Парень охотно ответил на вопрос, как соорудить такие афрокосички, для наглядности продемонстрировав на мне. В тот момент, когда он схватил меня за волосы, наш фотограф щелкнул затвором камеры.
Как раз эта фотография, который мы все гордились, оказалась так не романтично пробита сортирным гвоздем.
«Ай да я!..» – выйдя из кабинки, я захватила с собой эту бумажку на память, в качестве сувенира.
– …Ой, как неудобно! – запричитала моя подружка, не в силах сдержать хохот. – Ну, я им выдам! Они меня уже спрашивали про тебя в прошлый раз: это она, та самая? А сами – газету на гвоздик. Но все мои соседи тебя читают, ты уж не обижайся!
А я и не думала обижаться. Говорят, в Америке есть туалетная бумага с портретом президента. Он же не обижается. Популярность! Это вам не конфеты с букетами.
Кто не знает Дусю
Имена изменены, а все образы собирательные
Кто из новосибирцев не знает Дусю Ковальчук! Ну, может, не как женщину, а как улицу.
Эта улица располагается в центре города, и на ней находится студенческая поликлиника. Все студенты так и говорили – «поликлиника на Дусе Ковальчук». Собственно, от всех прочих совковых улиц эта отличалась лишь неким панибратством в названии, эдакой фамильярностью, официально закрепленной на уличных вывесках.
Иногда я даже ненадолго задумывалась: почему, собственно, Дуся? Не Авдотья, не Евдокия, а Дуся-Пуся? Нет ответа.
…Как-то раз весной мы с Лерой гуляли по Скверу Героев Революции.
Посреди лиственниц и крупных кустов разноцветной сирени рядком стояли бюсты тех самых «героев», и возглавляла эту шеренгу пресловутая Дуся Ковальчук.
– Так вот ты какая, Дуся-Пуся! – поприветствовала ее я, подойдя поближе, чтобы разглядеть лицо.
Да, таких лиц больше не делают.
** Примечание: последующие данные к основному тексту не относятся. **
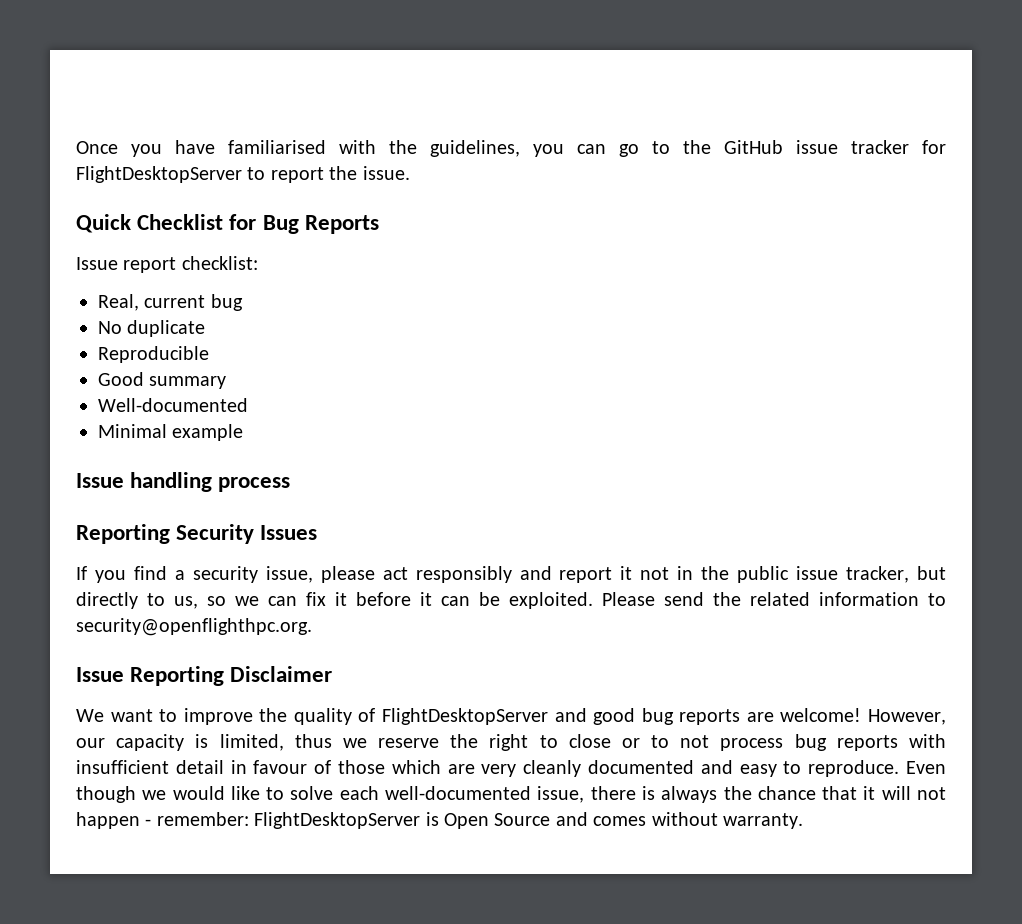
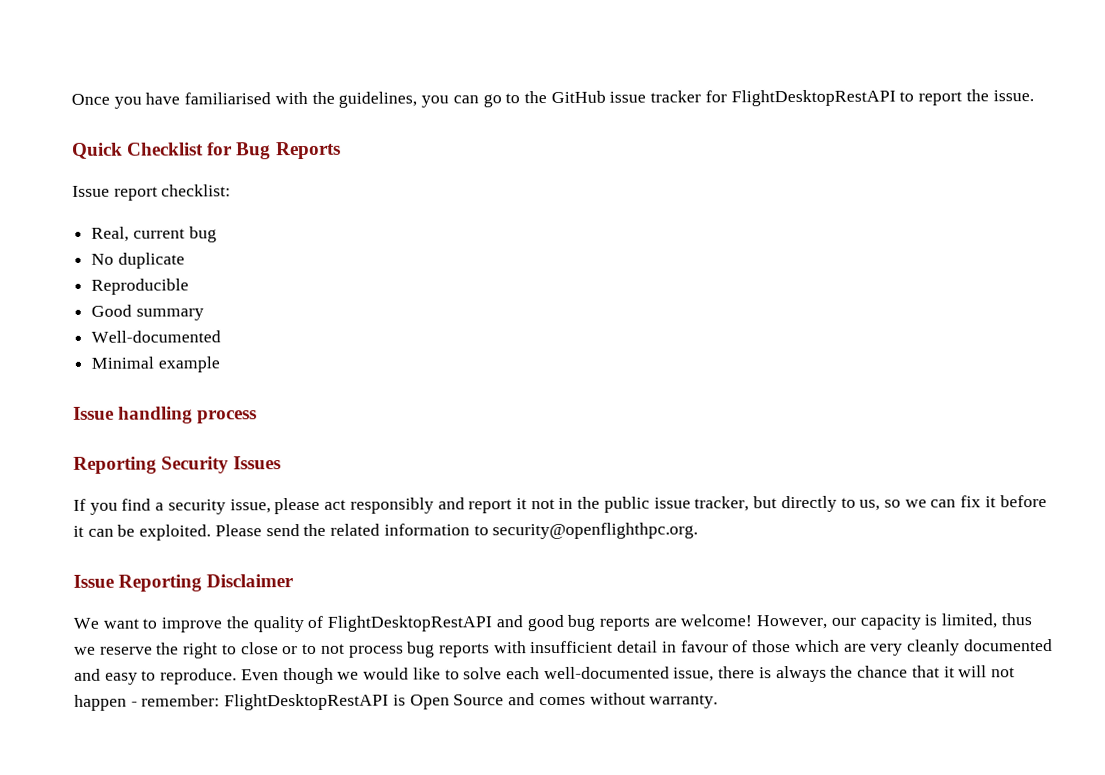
- Once you have familiarised with the guidelines, you can go to the GitHub issue tracker for FlightDesktopServer to report the issue.
+ Once you have familiarised with the guidelines, you can go to the GitHub issue tracker for FlightDesktopRestAPI to report the issue.
- We want to improve the quality of FlightDesktopServer and good bug reports are welcome!
+ We want to improve the quality of FlightDesktopRestAPI and good bug reports are welcome!
- Even though we would like to solve each well-documented issue, there is always the chance that it will not happen - remember: FlightDesktopServer is Open Source and comes without warranty.
+ Even though we would like to solve each well-documented issue, there is always the chance that it will not happen - remember: FlightDesktopRestAPI is Open Source and comes without warranty.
Широкоскулая, большеротая, челюсти плотно сжаты, небольшие глаза, скорее всего серые, смотрят упрямо, куда-то поверх деревьев, наверное, в светлое будущее.
– Влюбленная женщина, – пренебрежительно махнула рукой Лера.
Я изумленно повернулась к ней:
– На тебя весна влияет. При чем тут? Откуда ты знаешь?
– Я не знаю, я вижу, – пожала плечами проницательная Лера. – И вообще, все революционерки – влюбленные женщины, – безапелляционно заявила она.
– О как! Впервые слышу такую теорию социалистической революции, – расхохоталась я.
– Да я тебе сейчас точно скажу, в кого она была влюблена, – и Лера медленно пошла вдоль шеренги, останавливаясь перед каждым бюстом.
– Не этот, не этот, – поочередно отвергала она мужиков рабоче-крестьянского вида с положительным выражением лиц, как у профессиональных героев.
– Вот он! – уверенно указала она на одного из революционеров.
Я подошла к бюсту поближе. Курносая веселая физиономия, вьющийся чуб, задорно улыбающийся рот. Еще тот прохиндей, скорее всего, в революцию подался из авантюризма.
– Петухов, – читает Лера.
– Знаю я улицу Петухова, это у черта на куличках, – замечаю я.
– В этого Петухова она и была влюблена, он у них был комиссаром, кажется. Давай проверим.